Under-recognized pathways of N2O production in coastal sediments: Increased fungal and chemo-denitrification in response to elevated N loading
Scott D Wankel, Woods Hole Oceanographic Institution, Marine Chemistry and Geochemistry, Woods Hole, MA, United States, Wiebke Ziebis, University of Southern California, Biological Sciences, Los Angeles, CA, United States, Carolyn Buchwald, Woods Hole Oceanographic Institution, Marine Chemistry & Geochemistry, Woods Hole, MA, United States, Chawalit Charoenpong, Massachusetts Institute of Technology, Earth, Atmospheric and Planetary Science, Cambridge, MA, United States and Dirk de Beer, Max Planck Institute for Marine Microbiology, Bremen, Germany
Abstract:
Increasing atmospheric levels of nitrous oxide (N
2O), a greenhouse gas with a 100-year global warming potential more than 300 times that of carbon dioxide, have been strongly linked to human activities – especially the dramatic increase in nitrogen loading to aquatic and marine ecosystems worldwide. While many studies have demonstrated that N
2O is formed through a number of microbially mediated pathways, the factors regulating the emission of N
2O to the atmosphere remain difficult to predict and the global N
2O budget remains poorly constrained. In particular, coastal ecosystems, which bear much of the brunt of anthropogenically-derived nitrogen from watershed inputs and rapidly growing coastal human populations, represent large gaps in our understanding of sources and sinks of atmospheric N
2O.
In large part, these challenges stem from the fact that a diverse number of N2O production pathways are operative under the dynamic redox conditions encountered in coastal and estuarine sediments, complicating our ability to understand their relative roles in N2O fluxes.
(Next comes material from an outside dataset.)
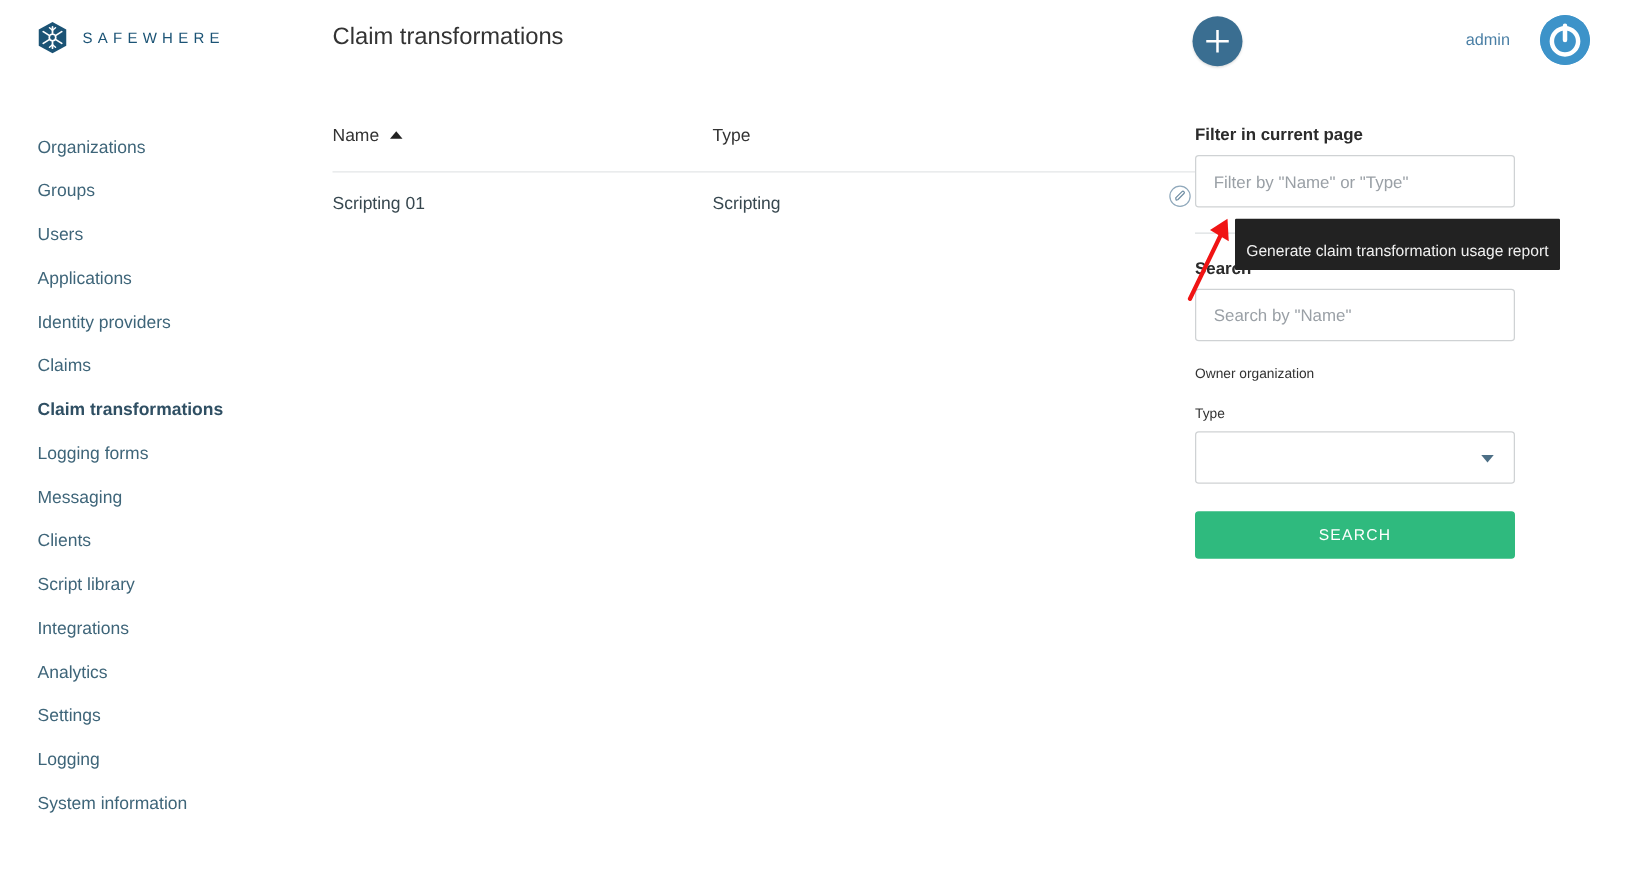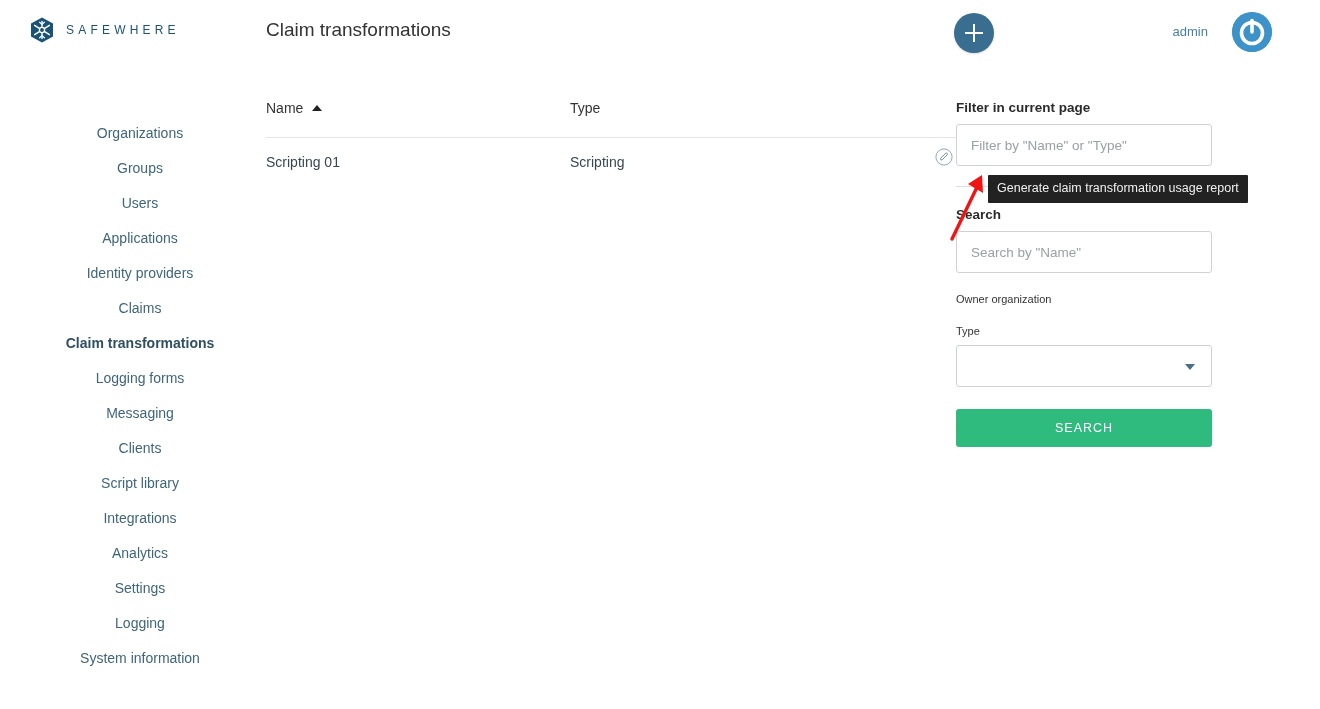"Organizations" .sidebar { text-align: center -> none; top: 116px -> 100px }
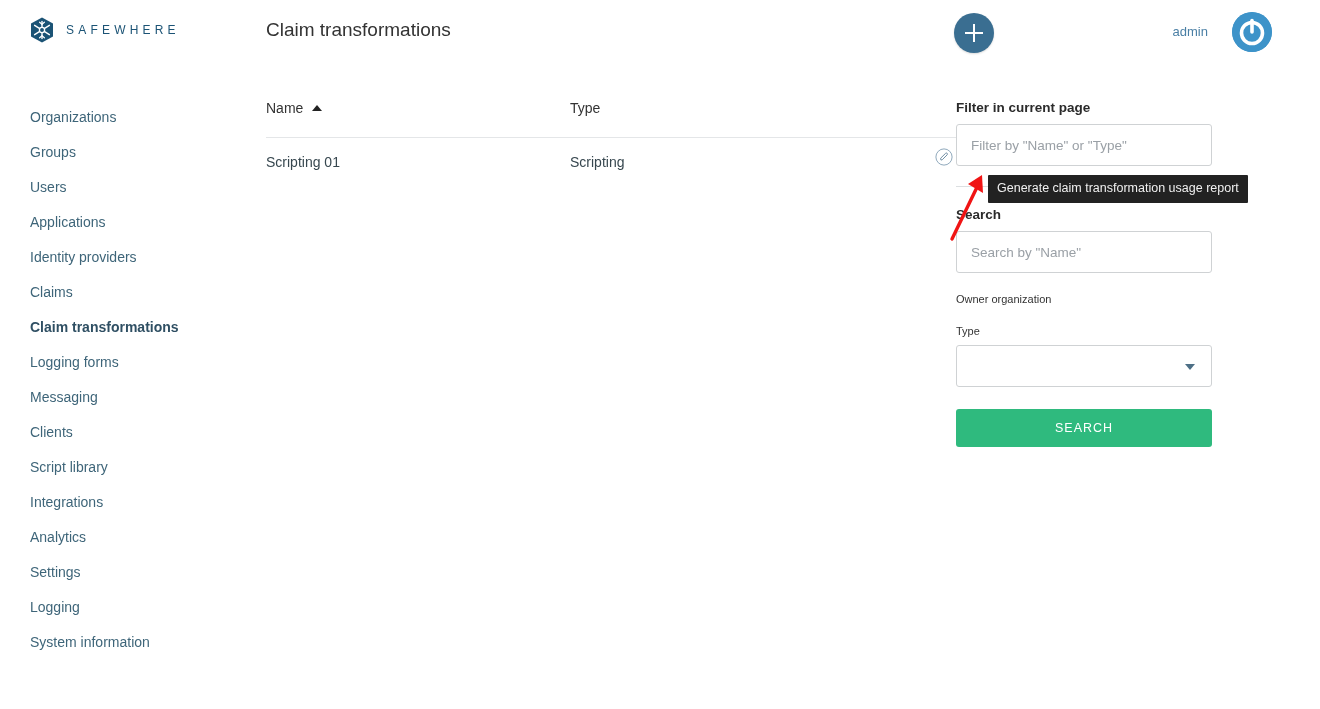"Generate claim transformation usage" .tooltip { padding: 7px 9px 8px 9px -> 20px 9px 8px 9px }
Here, we use whole-core sediment incubations together with a suite of conventional and novel stable isotopic tools to identify both factors influencing N2O flux as well as those underlying biogeochemical processes responding to those factors. We find that under elevated N loading to coastal sediments, an observed increase in N2O flux to the overlying water is not mediated by direct bacterial activity, but instead is catalyzed by fungal denitrification and/or abiotic interactions with reduced iron (e.g., chemodenitrification). These findings shed new light on the complexity of nitrogen cycling in coastal sedimentary environments and highlight the need for an improved understanding of eukaryotic and abiotic processes in regulating fluxes of climatically important gases such as N2O.